Es war nicht das erste Mal, dass Willys Unterstützung gefragt war: Schon 1972, als die Geschäftsräume in der Brückenstraße von 150 auf 750 Quadratmeter ausgebaut wurden, hatte er mit angepackt. 1993 erlebte Willy den zweiten Umbau, dann schon als Angestellter mit eigener Lohnsteuerkarte: Damals wurden die Räume teilweise verlagert, damit die Arbeitsabläufe besser vonstatten gehen.
Durchschnittlich zwei Stunden pro Tag war „Onkel Willy“, wie ihn der jetzige Chef Ulrich Stahl stets nennt, für die Firma im Einsatz. Feste Arbeitszeiten hatte er nicht, er hatte einen Zentralschlüssel und konnte kommen und gehen, wie es in seinen Terminplan passte. Willy war jedoch mehr als „nur“ der Mann aus dem Wareneingang, er war aufgrund seiner Lebenserfahrung auch so etwas wie die moralische Stütze für seine jungen Kollegen.
Wer eine derart filigrane Tätigkeit verrichtet, braucht eine ruhige Hand und gute Augen. Beides sind Eigenschaften, die Willy auszeichnen – und das auch noch im hohen Alter. Am 4. Juli wird er 90 Jahre alt. „Ich bin noch verhältnismäßig fit“, sagt er. Lesen kann er noch ohne größere Einschränkungen und auch den Fernseher schaltet er gerne an. Sport und Politik interessieren ihn am meisten. Als Fußballfan schlägt sein Herz für den VfB Stuttgart, „auch wenn ich da momentan nicht ganz so viel Grund zur Freude habe“, sagt er und schmunzelt.
Dass Willy dem VfB die Daumen drückt, liegt an seiner Herkunft. Bevor er 1956 nach Hafenlohr zog, lebte er auf der Schwäbischen Alb, in „Schwäbisch Sibirien“, wie er es nennt. Sein Arbeitgeber, der Gartengerätehersteller Gutbrod, hatte seinen Sitz zwar in Bübingen, einem Stadtteil von Saarbrücken. Da Willy aber als Bezirksverkaufsleiter im Außendienst tätig war, war der ferne Wohnort nie ein Problem.
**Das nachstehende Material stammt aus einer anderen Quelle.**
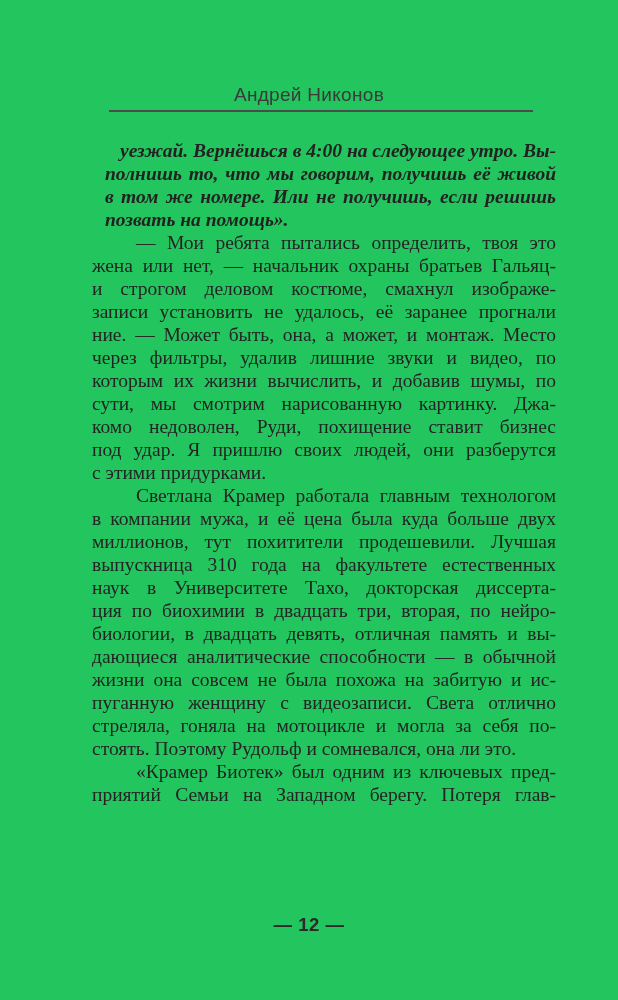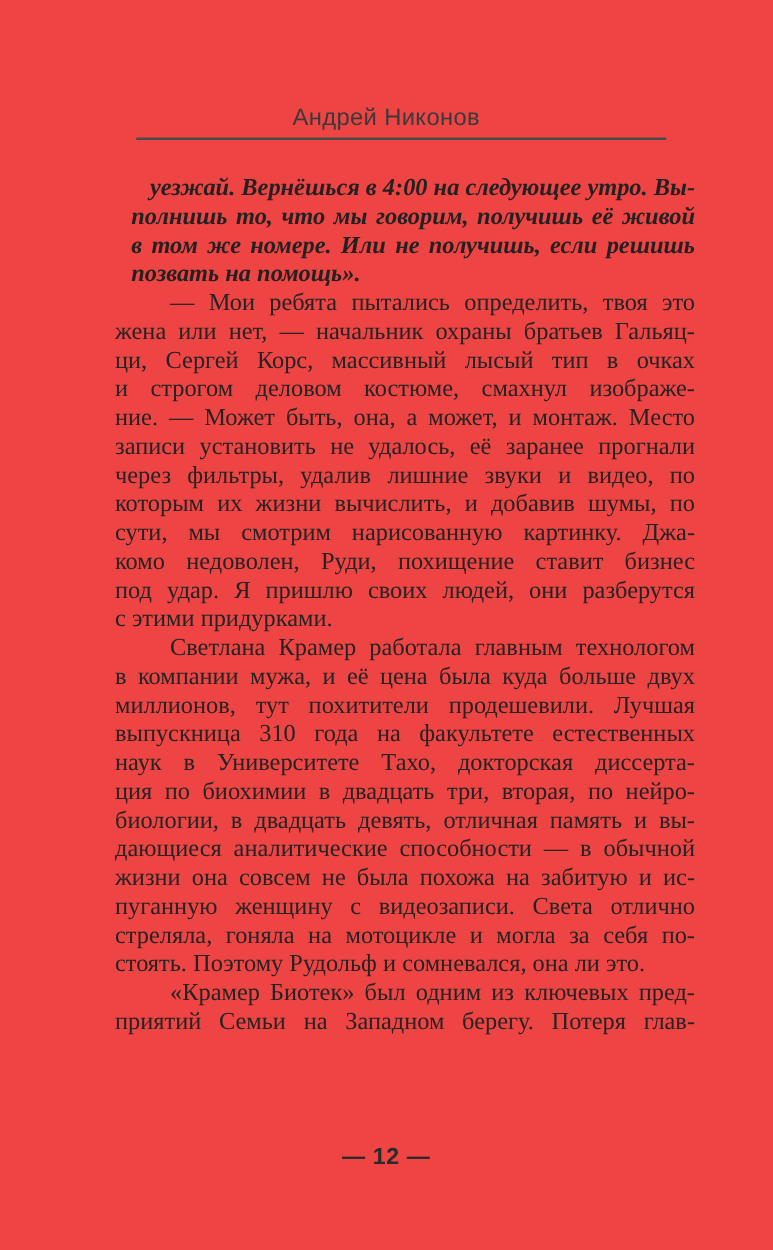"Андрей Никонов" .page { background: #ef4444 -> #22c55e }
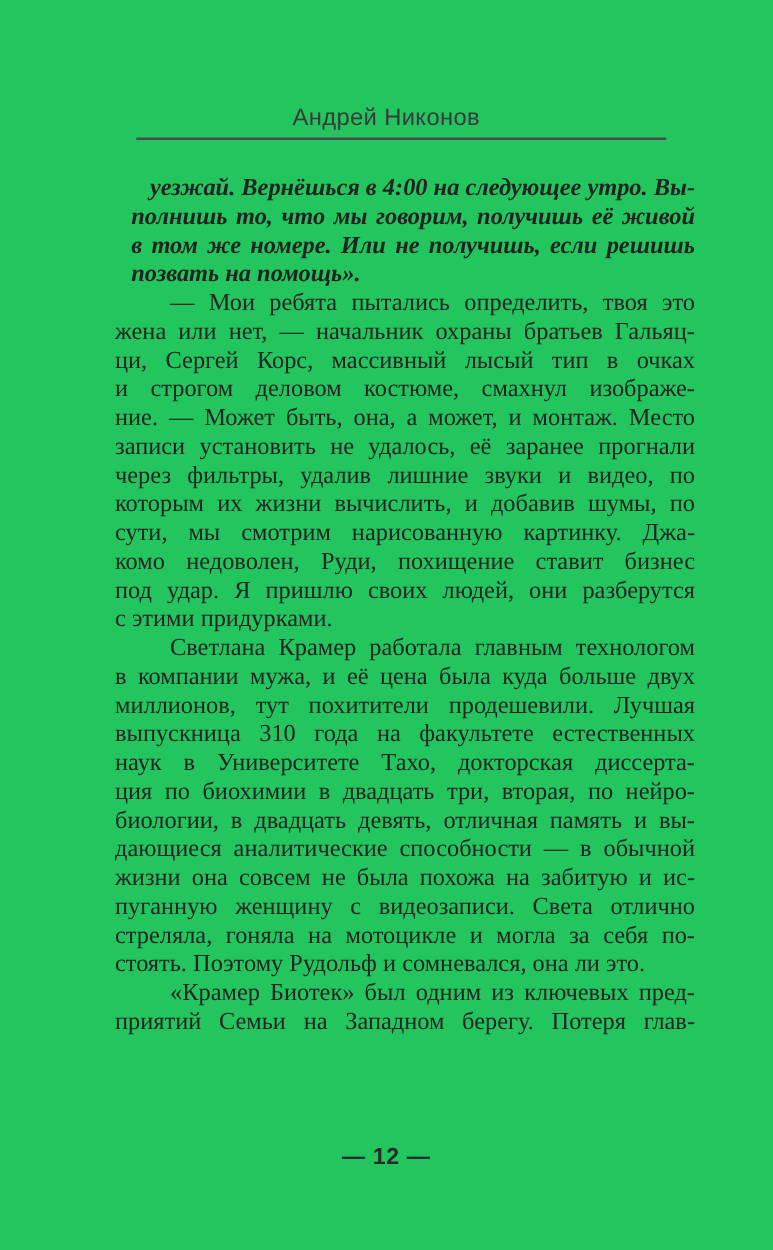"ци, Сергей Корс, массивный лысый" div.line { html: <div>ци, Сергей Корс, массивный лысый тип в очках</div> -> none }
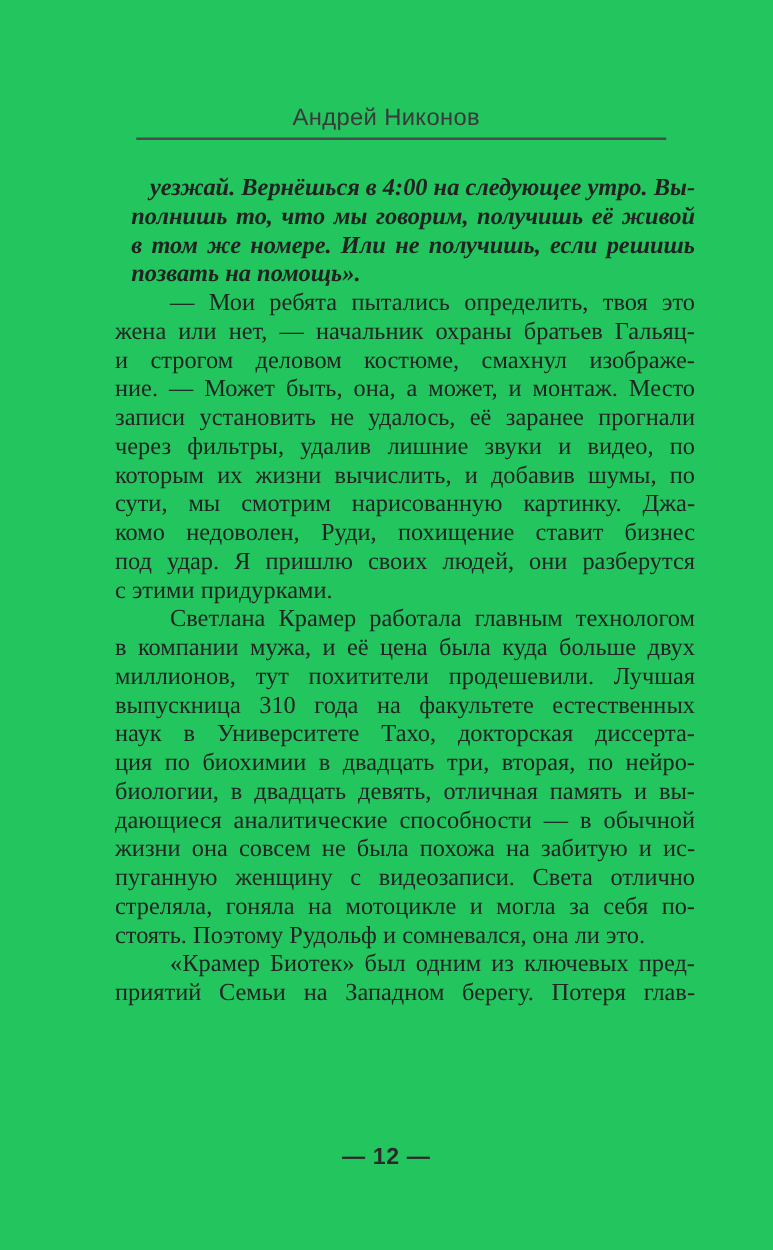"ние. — Может быть, она," div.line { order: before "записи установить не удалось, её" -> after "записи установить не удалось, её" }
Seine Frau Elisabeth, eine geborene Bronner, lernte Willy in Wendlingen am Neckar kennen. Elisabeth war in Baden-Württemberg aufgewachsen, mit der Familie dann aber im Alter von 16 Jahren nach Hafenlohr gezogen, weil ihr Vater Eugen Bronner Betriebsleiter beim Kindermöbelhersteller Paidi wurde. Als Elisabeth in Wendlingen eine Freundin besuchte, begegnete sie Willy zum ersten Mal. Mit Elisabeth hat Willy drei Kinder und sechs Enkel – „auf die Urenkel warten wir noch“, sagt er und lacht.
Rückkehr ins „Ländle“
Nach 25 Jahren in Diensten der Firma Emmerich hat Willy dem Landkreis Main-Spessart den Rücken gekehrt und ist zurück ins „Ländle“ gezogen. Sein neues Zuhause ist bei seinem Sohn Hans Winkler in Maichingen, einem Stadtteil von Sindelfingen. Als „echter Rentner“, wie sich Willy jetzt bezeichnet, ist er dort seiner Frau Elisabeth ganz nahe. Sie lebt inzwischen in einem Pflegeheim, wo Willy sie täglich besucht.
Am Mittwochabend wurde Willy Winkler bei einer Feier im Marktheidenfelder Hotel-Gasthof „Zur schönen Aussicht“ für seine 25-jährige Betriebszugehörigkeit ausgezeichnet – und zugleich so verabschiedet, wie es einer einzigartigen Persönlichkeit wie ihm gebührt.
Außer „Onkel Willy“ ehrte Geschäftsführer Ulrich Stahl noch zwei weitere treue Mitarbeiter: Michaela Fertig (Birkenfeld) für 25 Jahre und Irina Geeb (Marktheidenfeld) für zehn Jahre.